Mostashari: mHealth revolution ahead

'Our our job is to enable this community to continue evolving at tech speed rather than at med speed'
By Eric Wicklund
10:41 AM

Farzad Mostashari, MD, the outgoing National Coordinator for Health IT, has been a champion of tapping into the mobile revolution to bolster patient-provider relationships and, ultimately, care delivery during his four-year tenure.

Last week, Mostashari spoke with mHealthNews Editor Eric Wicklund and other editors of the HIMSS Media Group. He discussed a range of topics, including his office’s proudest achievements in the mHealth arena, the one thing the ONC has strived to avoid, and his take on the debate about adding another agency to regulate mHealth.

Q: What have been your greatest accomplishments promoting and advancing mhealth?

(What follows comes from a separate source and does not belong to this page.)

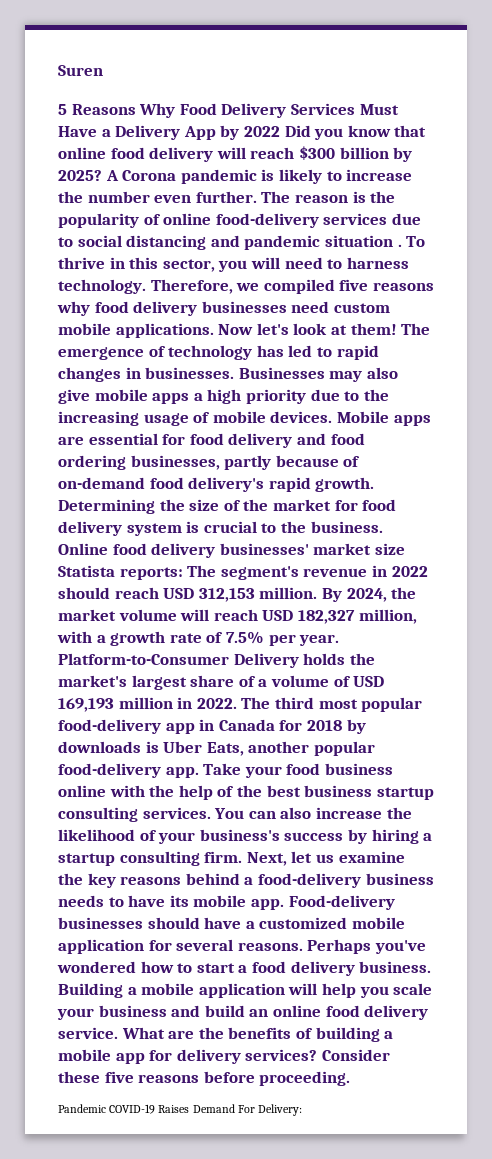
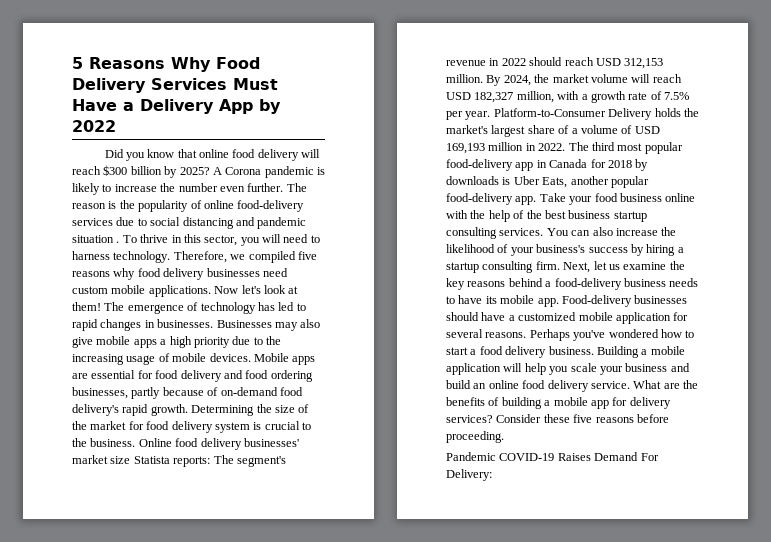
- Suren
- 5 Reasons Why Food Delivery Services Must Have a Delivery App by 2022 Did you know that online food delivery will reach $300 billion by 2025?
+ 5 Reasons Why Food Delivery Services Must Have a Delivery App by 2022
+ Did you know that online food delivery will reach $300 billion by 2025?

A: "First of all, categorically, I need to correct that I haven’t had any accomplishments here that didn't build on or weren’t really the work done by the staff here and the broader health IT community. So I’ll answer the question: What has been accomplished in moving mHealth forward in the last four years? There are a couple of things. The first is we have, I think, stayed out of its way, let it flourish, and that’s important. So the work we’ve done with the FDA, with the FCC, to enable innovation in that space, and it continues to this day with the FDASIA hearings that we’ve had with regard to balancing innovation with a regulatory framework to provide clear lanes. The mobile guidance that we worked on with FDA, I thought, was right on the mark to enable this growth to occur has been critical.

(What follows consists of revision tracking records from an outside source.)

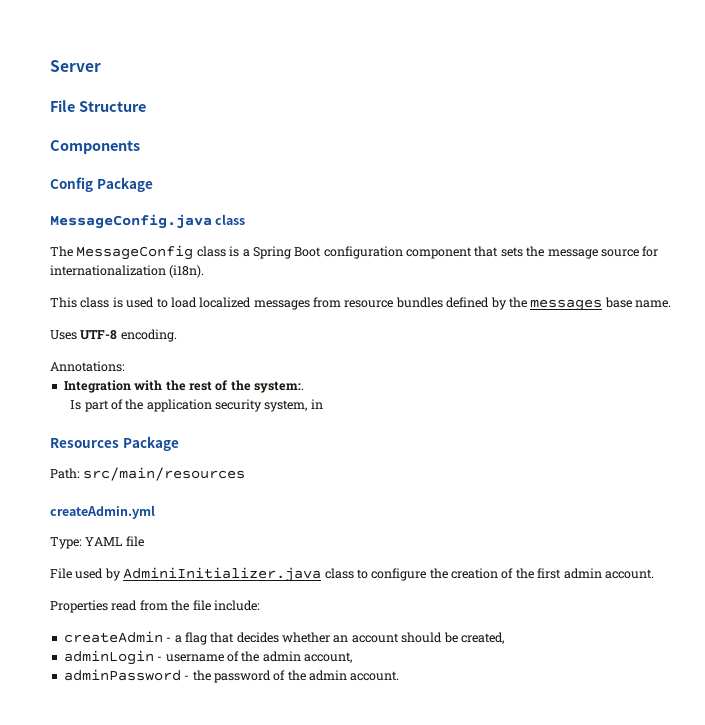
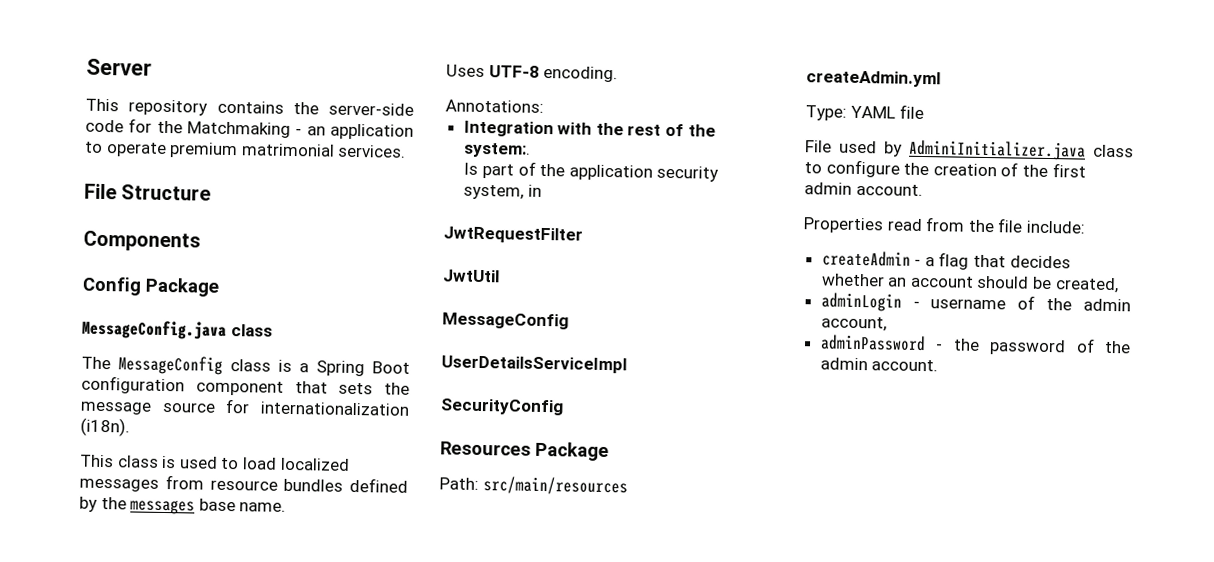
+ This repository contains the server-side code for the Matchmaking - an application to operate premium matrimonial services.
+ JwtRequestFilter
+ JwtUtil
+ MessageConfig
+ UserDetailsServiceImpl
+ SecurityConfig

[See also: FDA releases final rules on mobile apps.]

The second has been pointing those innovators in the direction of things that matter, because a lot of the innovators don't really have a grasp of what the needs of the situation are. So things like our challenges and prizes and awards programs to focus the attention of that mHealth space on real-world problems … signals to where we’re going, whether you talk about Blue Button and the Blue Button Mashup Challenge or the Heart Check Challenge, and so forth.

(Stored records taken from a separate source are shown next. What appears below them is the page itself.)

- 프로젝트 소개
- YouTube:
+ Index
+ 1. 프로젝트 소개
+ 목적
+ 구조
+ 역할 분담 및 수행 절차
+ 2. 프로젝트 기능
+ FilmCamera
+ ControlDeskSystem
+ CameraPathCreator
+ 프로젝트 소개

The third has been to provide a framework and consistency around security, because one of the main concerns and potential stumbling blocks to mHealth is going to be if there are compromises to privacy and security. So the work we did with NIST, with the FDA and with the Office of Civil Rights in terms of creating educational materials, the summit on mHealth security, Leon (Rodriguez, the OCR's director) and I just did a Medscape piece, with CME, around mobile security. So that’s the third.

Regulatory clarity, pointing in a new direction, and supporting privacy and security are three ways. And then in terms of staying out of the way (and) making sure that, despite what you may hear, we have been working very hard to avoid over-specifying in certification how things are to be done. When we talk about patient access to their own information we didn't say that ‘it needs to be a website.’ We explicitly made it possible for that to be fulfilled through a mobile app – which I think is the way connected health is going to go. It’s not going to be websites. When we talked about in certification that information should be encrypted when it’s on end devices if that information persists, that’s enabling mobile applications for clinical care, both increasing their security but also pointing the way toward (the reality that) you don't really need to persist the data on the mobile device. If you establish a connection, then when that connection is broken – Poof – the data is never persisted on the mobile device."

[See also: 'Ethical hacker' calls BYOD a nightmare.]

Q: So, that’s three, and the bonus one being staying out of the way. Have there been others?

A: "I think more than anything it’s been being open to some of the possibilities in this space. When hardware becomes ubiquitous, when software becomes ubiquitous, when platforms and connectedness become ubiquitous, it changes everything, and I think the mobile revolution both for patients and for providers is going to be one of those huge – to use an overused phrase – game changers. Just the iPhone 5S is a game changer for patient and provider authentication potentially. Ubiquitous sensors are another. It’s great, and our job is to enable this community to continue evolving at tech speed rather than at med speed. 

Q: Should there be a new department created to regulate mHealth, or can that be handled by the FDA, ONC, or FCC? Is it even realistic to create one that would keep up?

A: "I think we should use exiting regulatory authorities and streamline them to avoid regulatory duplication. Adding another regulatory agency is rarely the solution."

Government Health IT Editor Tom Sullivan contributed to this report.